» **Task prompt**
Your task is to copy the stretch of lines in the records below that begins with the line containing "[33,668,90,680] client/ ->" and ends with the line containing "[600,526,639,536] Code. ->", exactly as written, with nothing added.

» **Provided data**
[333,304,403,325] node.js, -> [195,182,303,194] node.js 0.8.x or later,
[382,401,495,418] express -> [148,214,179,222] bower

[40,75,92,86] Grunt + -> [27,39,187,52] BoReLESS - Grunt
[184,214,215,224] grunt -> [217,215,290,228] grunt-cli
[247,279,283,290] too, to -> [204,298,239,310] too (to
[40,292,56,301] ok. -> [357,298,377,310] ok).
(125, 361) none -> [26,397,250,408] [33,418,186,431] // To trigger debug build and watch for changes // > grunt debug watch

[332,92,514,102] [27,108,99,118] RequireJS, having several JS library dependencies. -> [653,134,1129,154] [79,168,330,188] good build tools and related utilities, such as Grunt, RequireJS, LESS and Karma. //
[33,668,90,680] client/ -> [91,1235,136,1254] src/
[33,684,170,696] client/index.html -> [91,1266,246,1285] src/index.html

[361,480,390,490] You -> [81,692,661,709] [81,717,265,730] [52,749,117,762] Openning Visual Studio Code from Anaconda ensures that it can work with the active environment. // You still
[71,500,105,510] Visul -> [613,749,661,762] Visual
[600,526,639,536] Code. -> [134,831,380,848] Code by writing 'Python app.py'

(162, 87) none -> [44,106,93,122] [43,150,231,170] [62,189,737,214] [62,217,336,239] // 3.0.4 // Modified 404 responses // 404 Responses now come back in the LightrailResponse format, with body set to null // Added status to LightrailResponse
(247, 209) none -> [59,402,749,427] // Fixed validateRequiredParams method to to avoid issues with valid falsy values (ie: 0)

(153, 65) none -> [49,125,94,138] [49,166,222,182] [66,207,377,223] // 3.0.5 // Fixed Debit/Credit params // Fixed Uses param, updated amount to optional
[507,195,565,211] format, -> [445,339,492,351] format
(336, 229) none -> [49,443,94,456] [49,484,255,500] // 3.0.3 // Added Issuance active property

» **Written solution**
[33,668,90,680] client/ -> [91,1235,136,1254] src/
[33,684,170,696] client/index.html -> [91,1266,246,1285] src/index.html

[361,480,390,490] You -> [81,692,661,709] [81,717,265,730] [52,749,117,762] Openning Visual Studio Code from Anaconda ensures that it can work with the active environment. // You still
[71,500,105,510] Visul -> [613,749,661,762] Visual
[600,526,639,536] Code. -> [134,831,380,848] Code by writing 'Python app.py'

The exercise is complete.